Hablaban en griego, ya que Aluso no sabía latín, y se expresaban con la tranquilidad de quienes han poseido mutuamente su cuerpo sin obnubilación emocional o pasión, unidos por el placer de estar libres y caminar sin ir encadenados ni vigilados.
El Vesubio era una montaña impresionante muy distinta a cualquier otra. Se alzaba aislada en medio de las fértiles tierras de Campania no lejos de la bahía del Cráter, y en sus suaves cuestas, hasta los tres mil pies, abundaban viñas, huertos y campos de trigo, pues la tierra era profunda y fértil. Unos miles más de pies por encima de los terrenos de cultivo se alzaba una torre de roca cortada en la que algunos árboles hundían sus retorcidas raíces en las grietas, pero sin habitantes ni cultivos.

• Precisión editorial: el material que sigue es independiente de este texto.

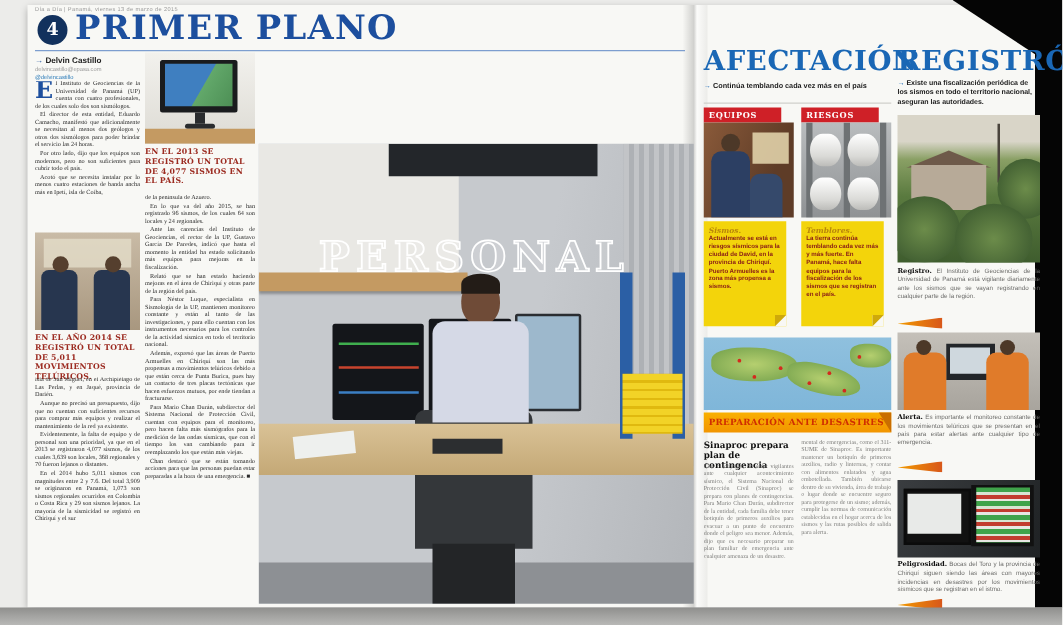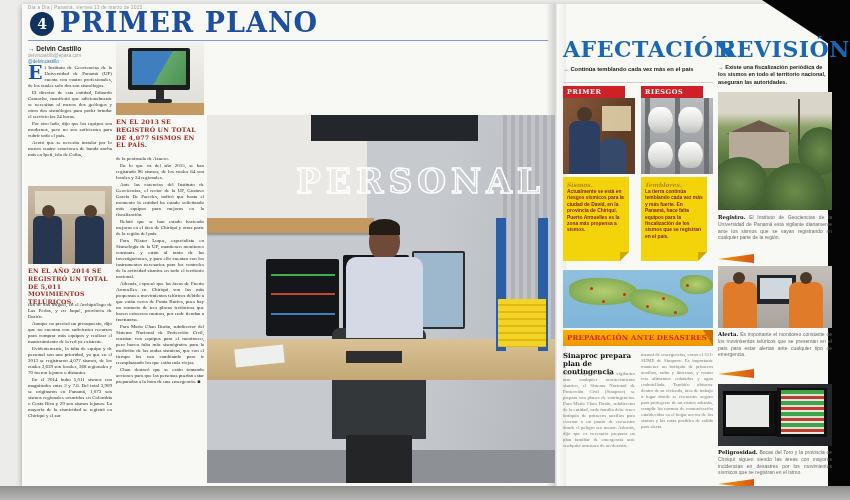"REVISIÓN" div.abs { text: REVISIÓN -> REGISTRÓ }
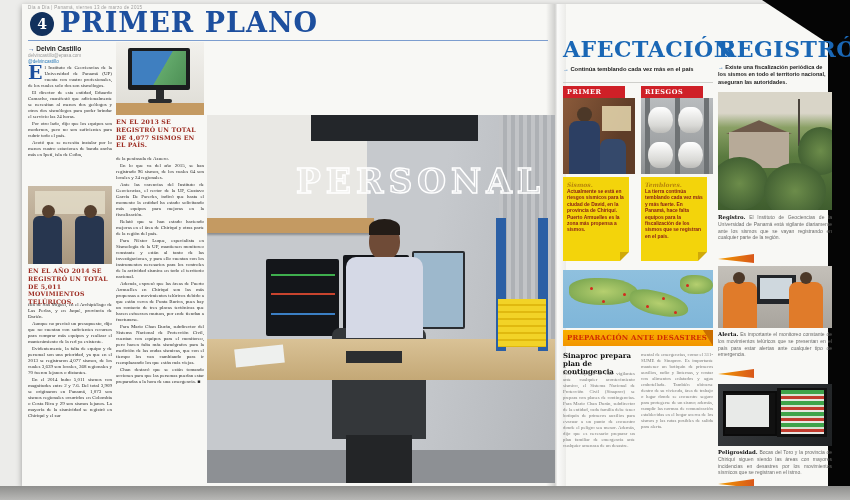"PRIMER" div.card-label { text: PRIMER -> EQUIPOS }
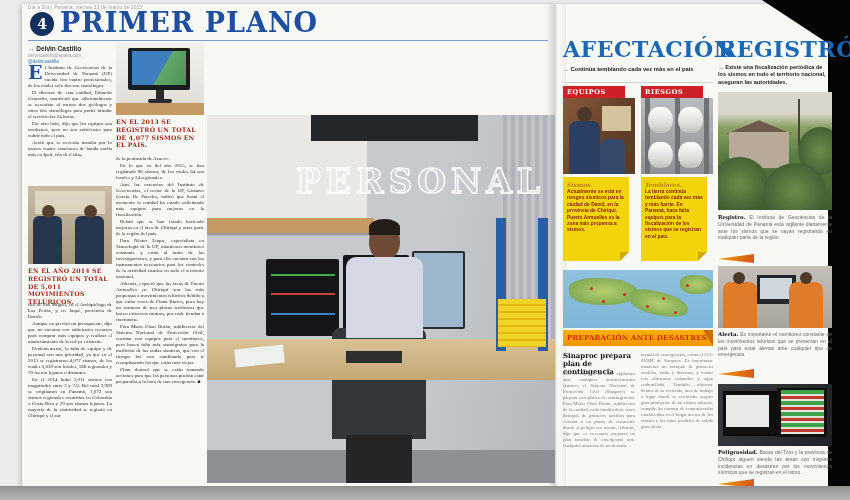"PERSONAL" .head-outline { margin-left: 41px -> none; top: 160px -> 184px }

Espartaco conocía la montaña palmo a palmo; la finca de su padre se hallaba en la ladera Oeste y él había jugado muchos años con su hermano mayor entre los peñascos de la cumbre; por eso sabía lo que se hacía conduciendo a la columna monte arriba hasta alcanzar una hondonada en las alturas de la cara norte. Los bordes de la hondonada eran escarpados y costaba hacer entrar los carros, pero en el fondo había hierba en abundancia y sitio para mucha más gente y animales de los que iban con él. La piedra de los bordes rezumaba azufre y en el centro un túmulo exhalaba olores fétidos, por eso mismo la hierba estaba intacta, pues los pastores nunca llevaban allí a sus rebaños. Se decía que era un lugar maldito, detalle que Espartaco omitió a sus seguidores.
Dedicó varias horas a organizar el campamento, construyendo cobertizos con los tablones que desmontaron de los carros, mientras las mujeres hacían la comida y los hombres se repartían las tareas. Cuando el sol se ocultó por el extremo oeste del borde de la hondonada, convocó a todos los fugitivos.